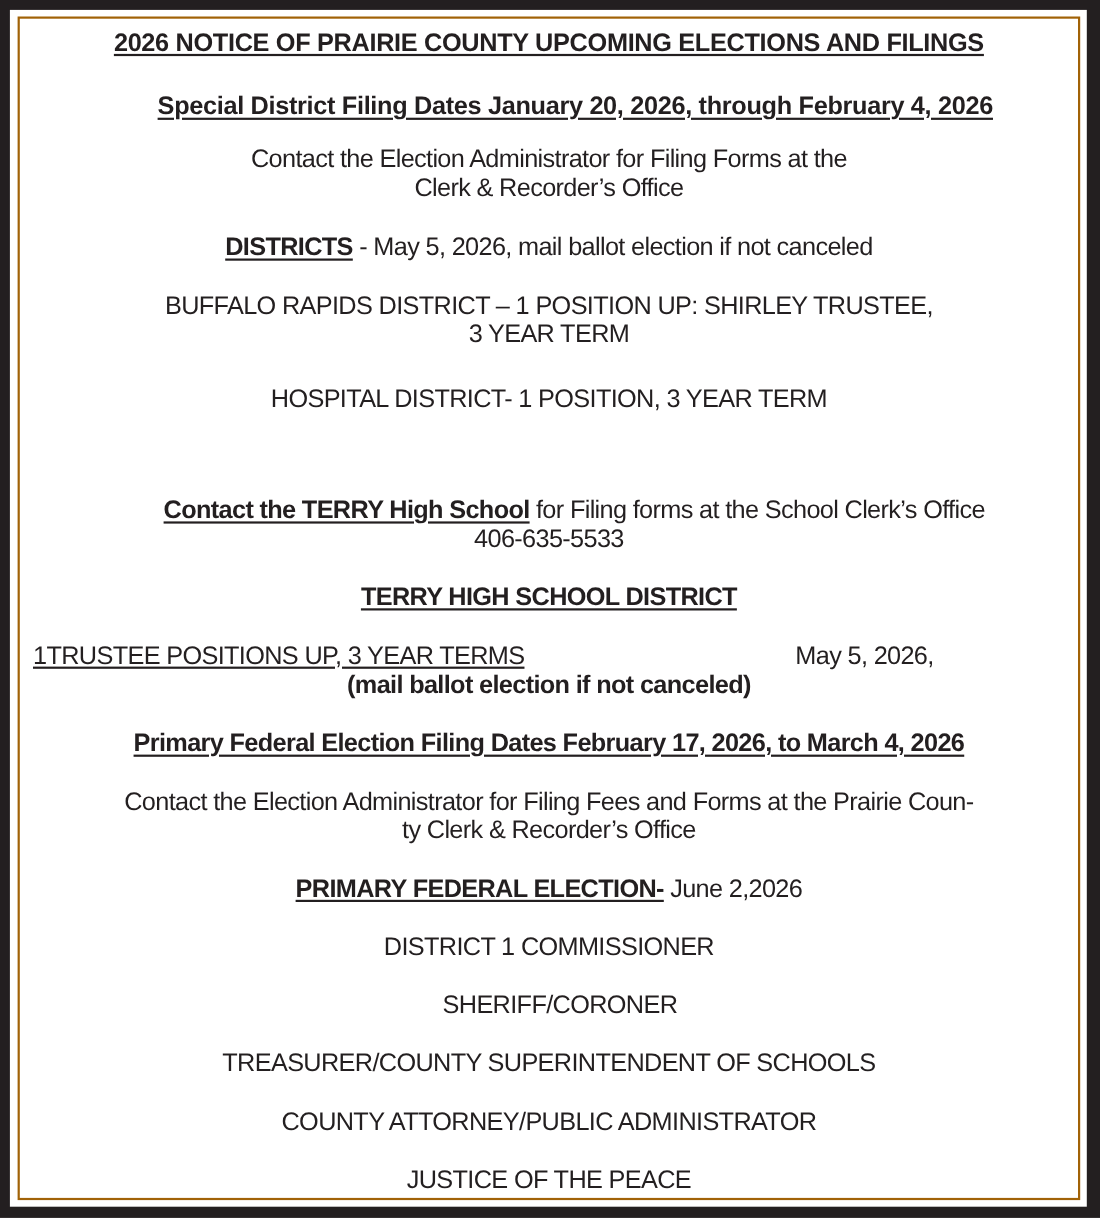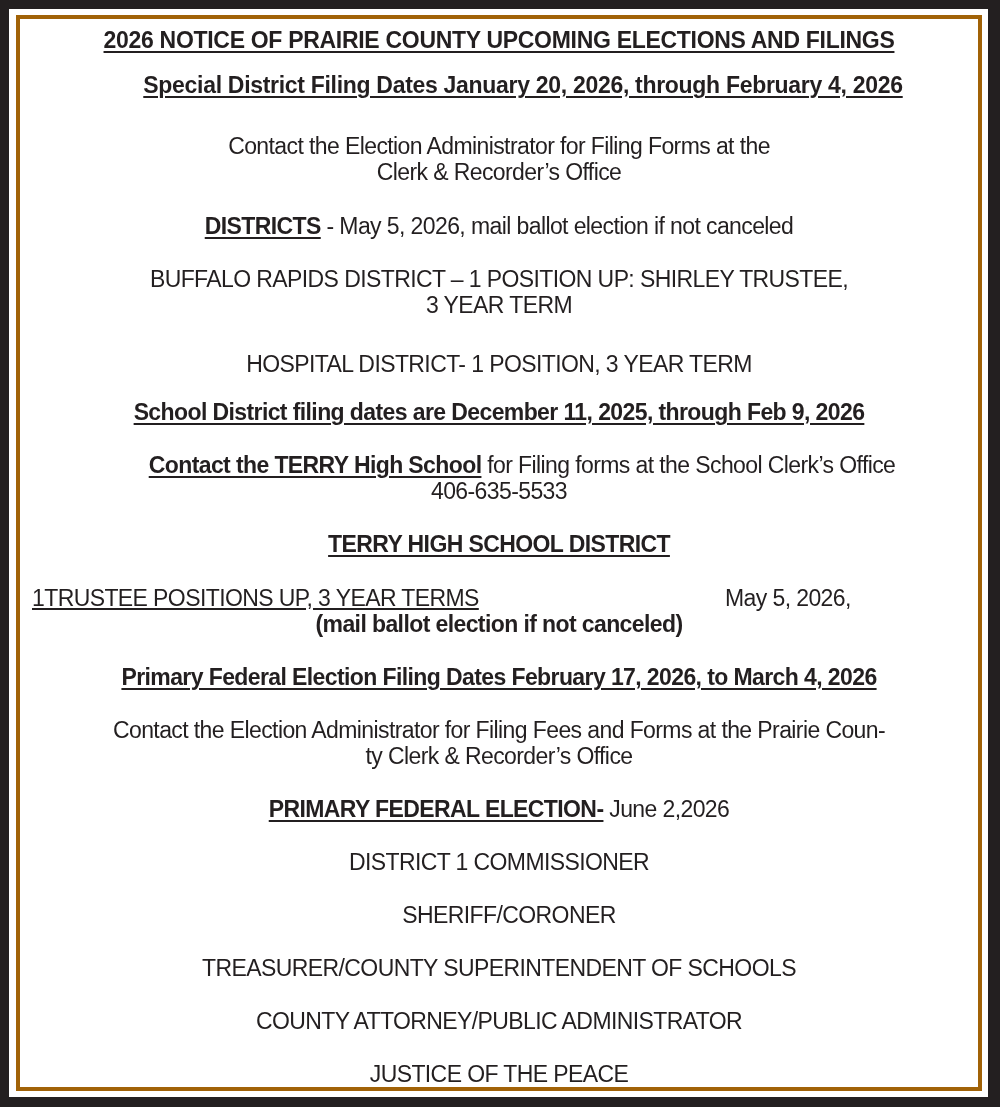"2026 NOTICE OF PRAIRIE COUNTY" .inner-frame { border: 4px solid #a16207 -> 2px solid #a16207 }
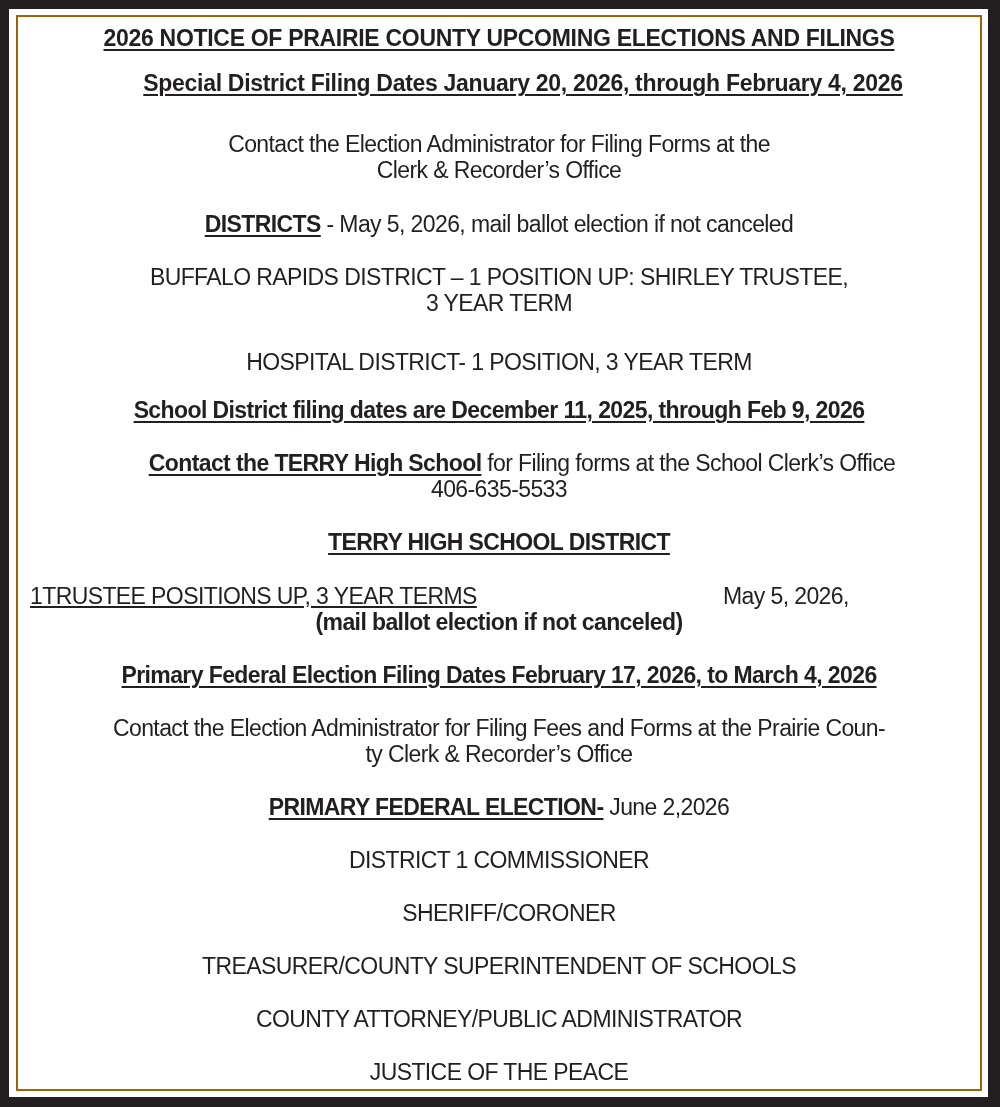"Special District Filing Dates January" div.line { top: 53px -> 66px }
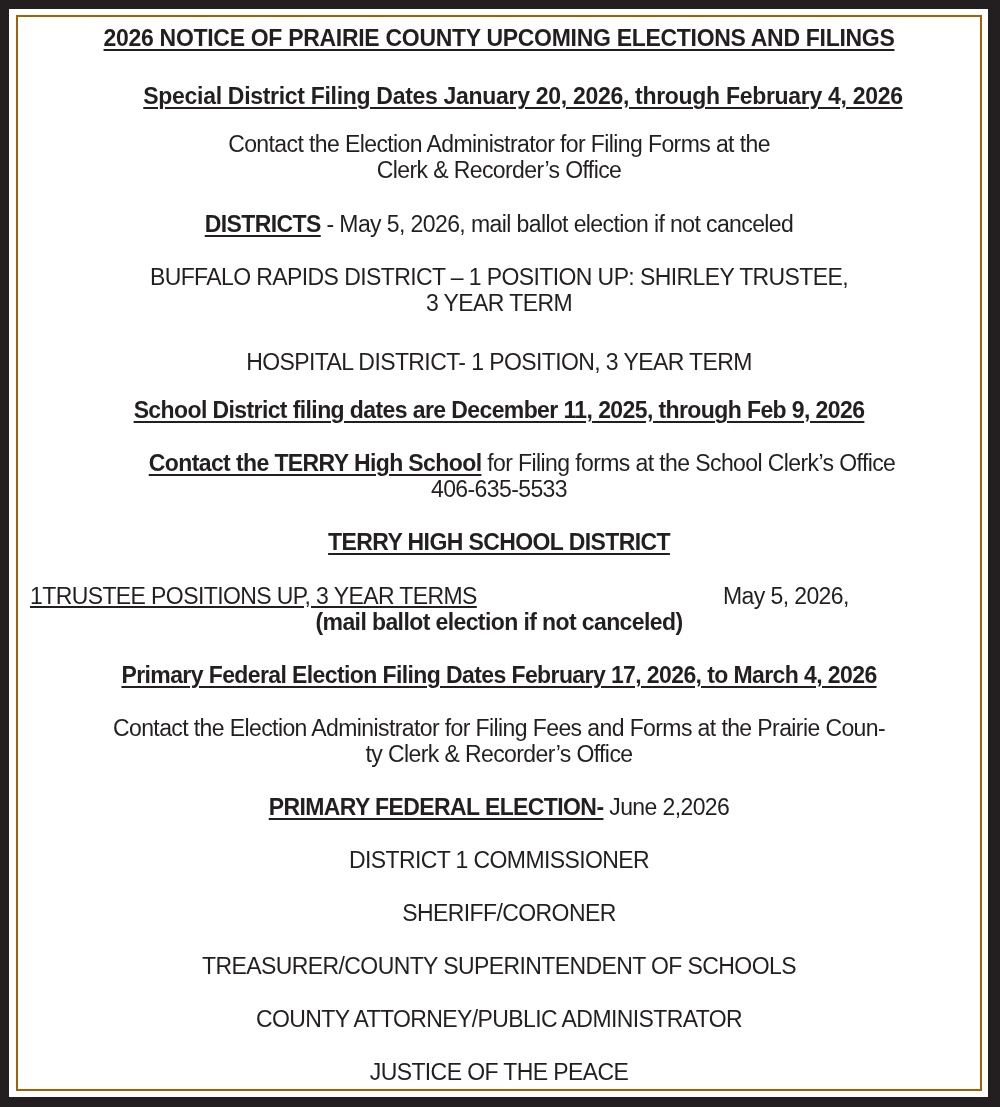"School District filing dates are" div.line { html: <div>School District filing dates are December 11, 2025, through Feb 9, 2026</div> -> none }
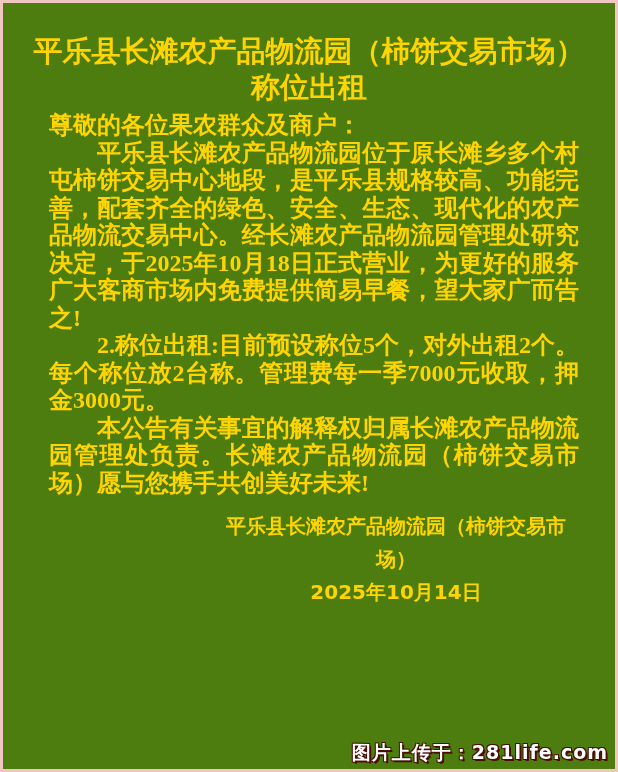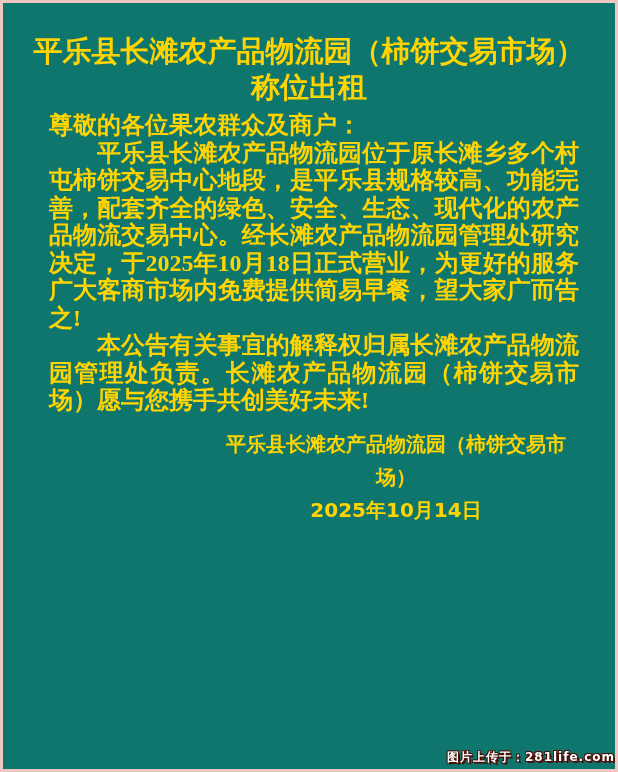"平乐县长滩农产品物流园（柿饼交易市场）" .poster { background: #0f766e -> #4d7c0f }
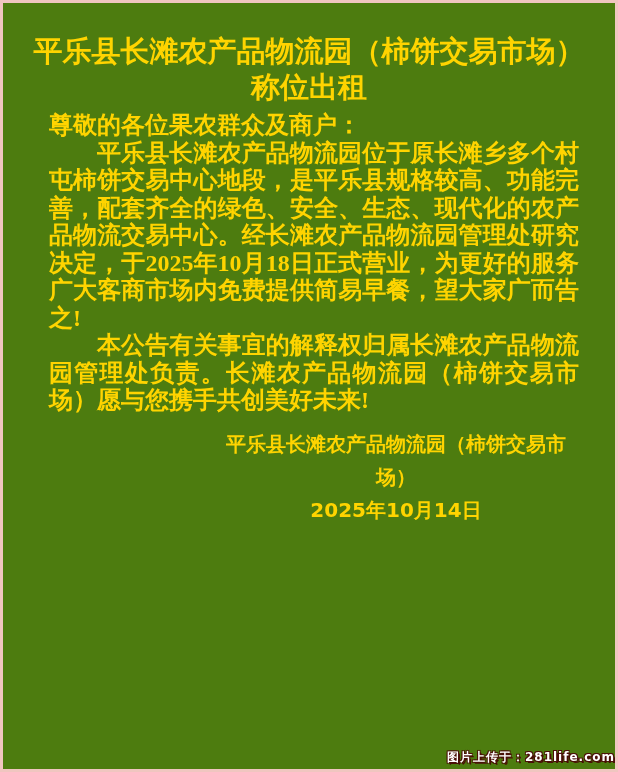"2.称位出租:目前预设称位5个，对外出租2个。每个称位放2台称。管理费每一季70" p { html: none -> <p>2.称位出租:目前预设称位5个，对外出租2个。每个称位放2台称。管理费每一季7000元收取，押金3000元。</p> }
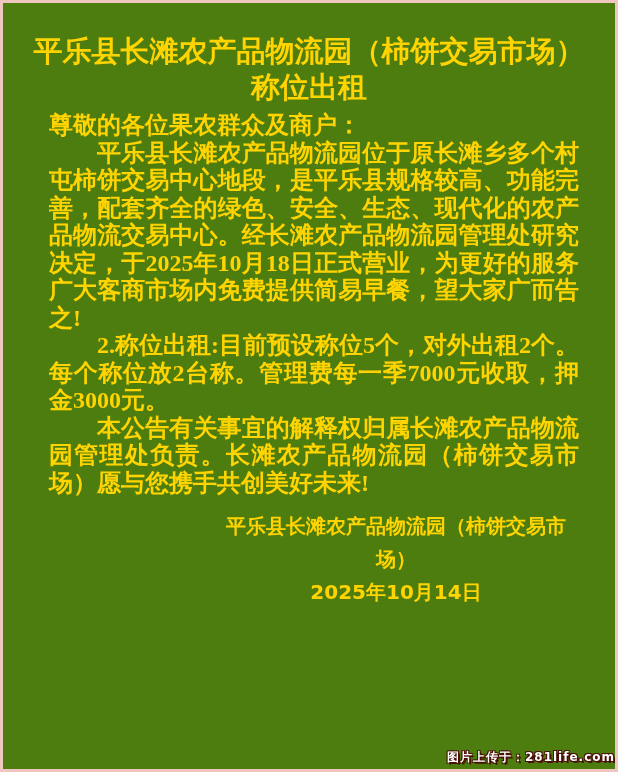"图片上传于：281life.com" .watermark { font-size: 12px -> 19px; right: 0 -> 7px }
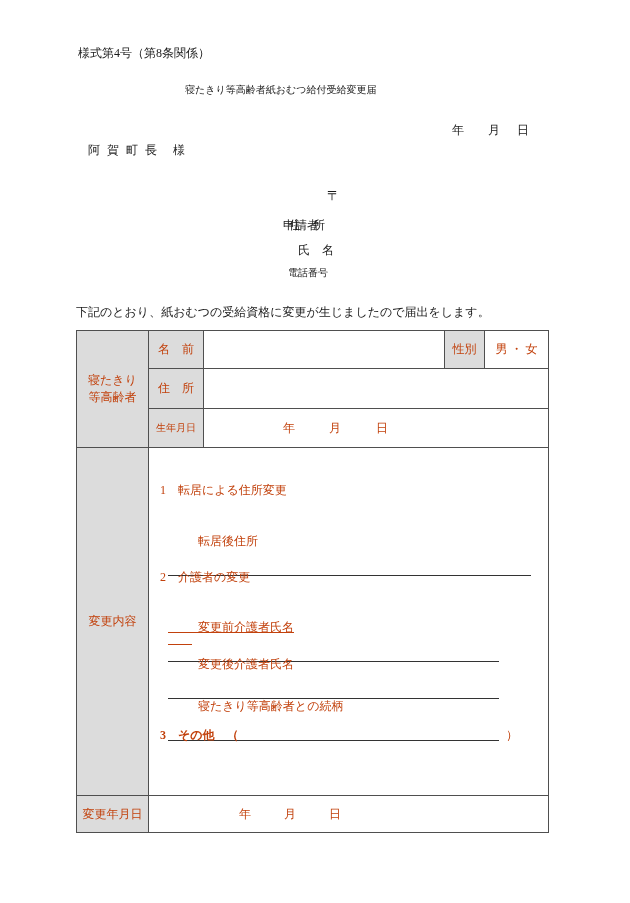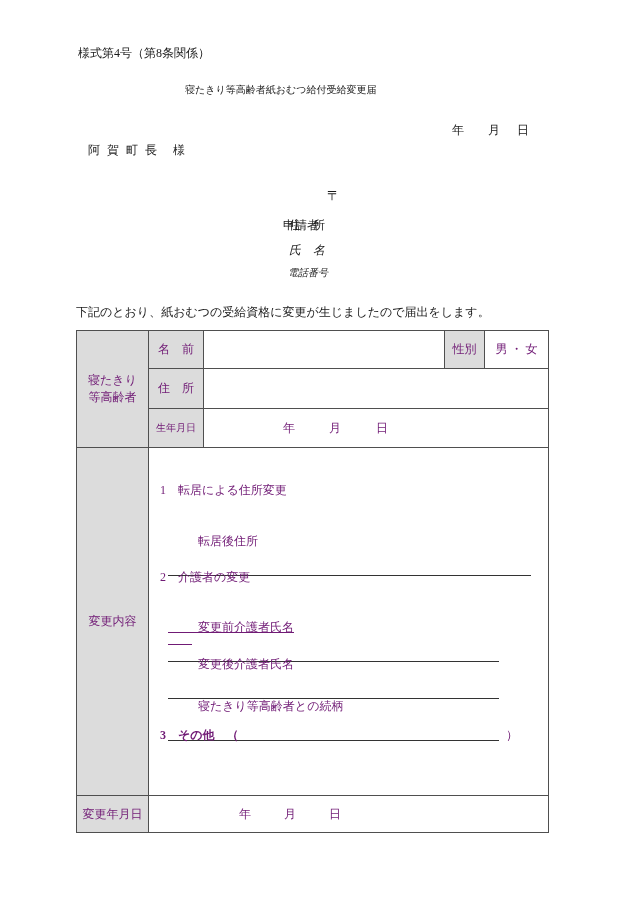"氏 名" div.abs { font-style: italic -> none; left: 289px -> 298px }
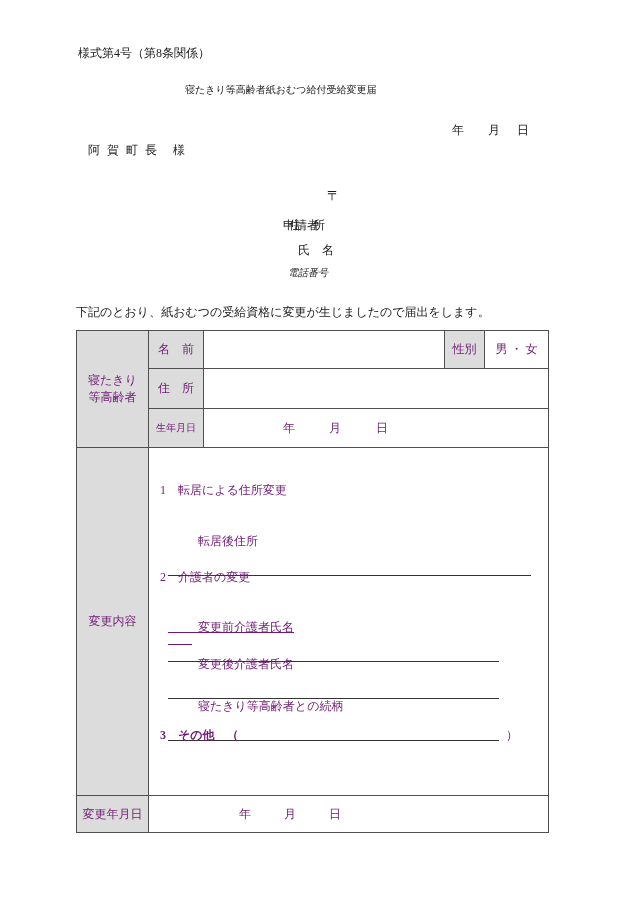"電話番号" div.abs { font-style: italic -> none }
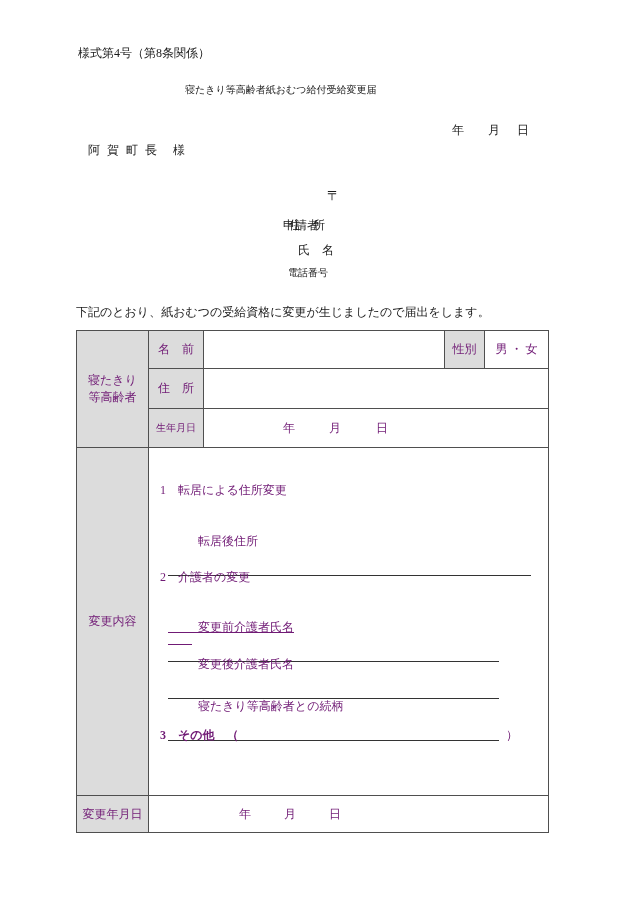"名 前" .form-table td { color: #701a75 -> #c2410c }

▶ _Required work_:
Up to and including the line containing "font-size: 12px ->", repeat every line from the start of the data, but none of the pictures.

▶ _Reply_:
"2026 NOTICE OF PRAIRIE COUNTY" .inner-frame { border: 4px solid #a16207 -> 2px solid #a16207 }
"Special District Filing Dates January" div.line { top: 53px -> 66px }
"School District filing dates are" div.line { html: <div>School District filing dates are December 11, 2025, through Feb 9, 2026</div> -> none }
"平乐县长滩农产品物流园（柿饼交易市场）" .poster { background: #0f766e -> #4d7c0f }
"2.称位出租:目前预设称位5个，对外出租2个。每个称位放2台称。管理费每一季70" p { html: none -> <p>2.称位出租:目前预设称位5个，对外出租2个。每个称位放2台称。管理费每一季7000元收取，押金3000元。</p> }
"图片上传于：281life.com" .watermark { font-size: 12px -> 19px; right: 0 -> 7px }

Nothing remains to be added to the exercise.